Armaly is an American artist who has lived in Europe for quite some time. He feels that the European art world is far more open to a spirit of experimentation. Even his work with his own gallery has largely functioned to conquer a certain freedom, and this has often seemed much more crucial than the mere presentation of his work. But reactionary forces have been far from dormant, and this work has been received (the work, for example, of the Galerie Nagel “group”) in terms of utterly alien models of perception. In the name of “progress,” of relentless criticism, and of a deconstruction of critically oriented art, the conservatives have imagined they have their points to make. Arguments on supersaturation have run amok, especially insofar as the culture of the academic left is concerned; there’s at least an implicit commitment to models of national counter-cultures. “Conceptual” is exclusively used as a term of denigration. As though any of that could possibly be the point, or as if such arguments hadn’t been totally disavowed already in the eighties! Yet the new regression toward reactionary structures is already far advanced. This, rather than any euphoric notion of a paradigm shift (as might have been conceived at the beginning of the nineties), should be seen as the background for the most recent of Armaly’s exhibitions.

Contact was presented in February 1992, at Galerie Nagel, but without any benefit, paradigmatically, of a vernissage [opening]. No rituals and no festivities on the part of an art world brotherhood, or so the message seemed to read. Architectural interventions had rotated the whole gallery ninety degrees. Visitors first entered the office and only later found their way into the two facing exhibition spaces, each of which contained a makeshift stool and a video monitor. The “living room theme” (from Claes Olden-burg to Richard Prince to Jim Isermann) was connected here to the idea of the “newsroom” (Hans Haacke, Peter Fend, Jasper Morrison) as a way of achieving a specific analysis of place, situation, and circumstance. In one of the rooms, clips from “Wünsch Dir Was,” a socially critical, family TV drama from the early seventies, were played over the monitor; Fassbinder’s Acht Stunden sind kein Tag (Eight hours are not a day), the working family series documented in a book; a sheaf of population statistics that were attached to the stool—from which the 30% portion addressing the working class had been removed—all testified to an awareness of problems that had long since flowed under the bridge.
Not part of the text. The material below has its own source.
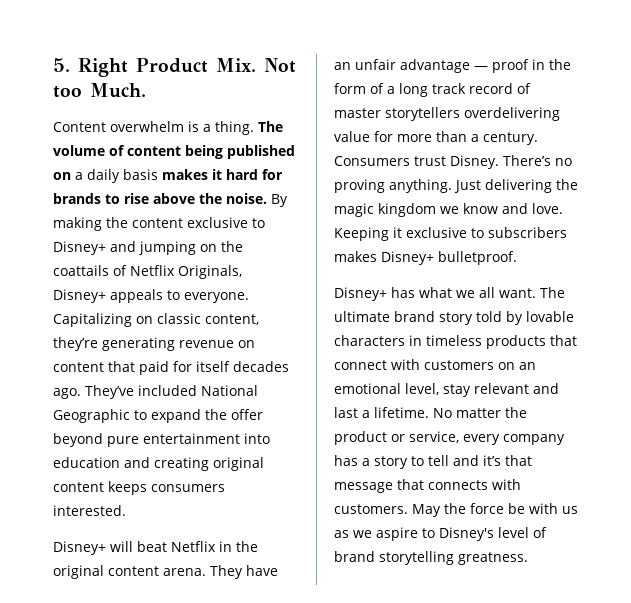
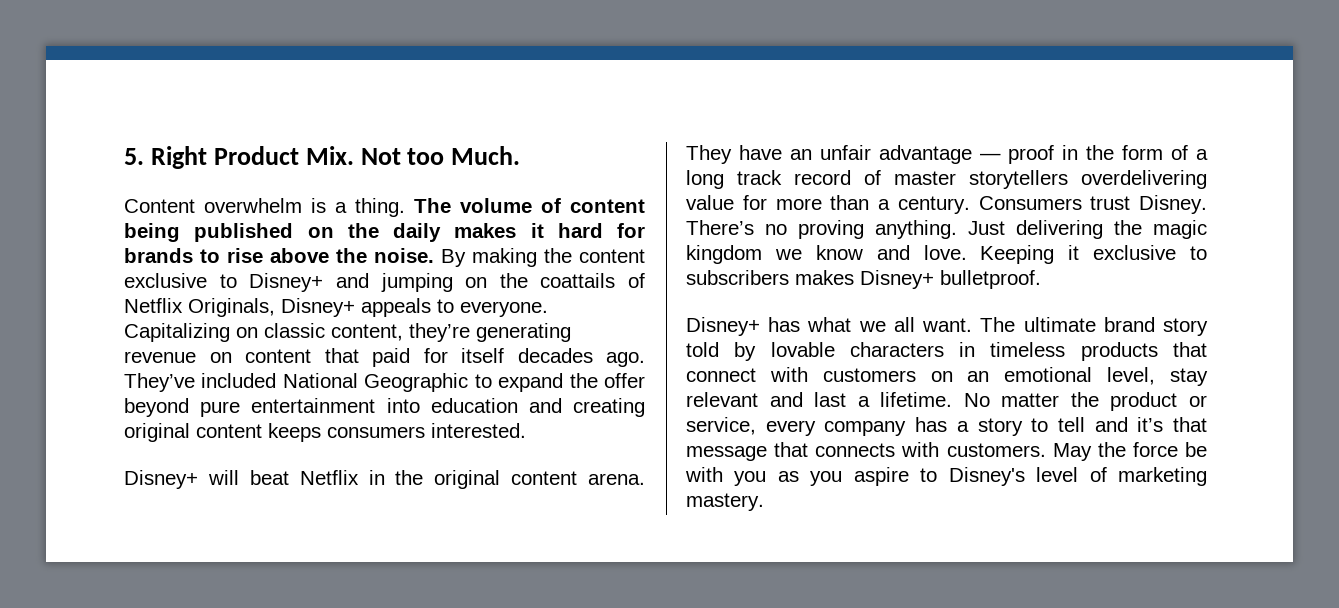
[75,169,158,183] a daily basis -> [347,223,441,242] the daily
[562,506,578,514] [334,530,372,538] us as we -> [734,471,843,486] you as you
[334,551,528,565] brand storytelling greatness. -> [1118,467,1207,486] [686,493,764,511] marketing mastery.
In the other room, 8% of the pile representing foreign residents had disappeared from the statistics, and courtroom drawings were screened on the facing monitor. On one hand, they furnished a visual documentation of rituals of social exclusion, on the other hand, they were related to a book of Dan Graham’s spatial constellations of the seventies.

In contrast to all conservative attempts to restore the notion of artistic essence, Armaly hereby presents a perception of a basic connection between history, semiotics, and politics. He postulates the “representative” character of cultural (as opposed to social) production, no less clearly than he speaks of a kind of subcultural knowledge of the nature of representational signs. Such knowledge, moreover, can be read as a criticism of precisely the kinds of structures that are now in the course of asserting themselves.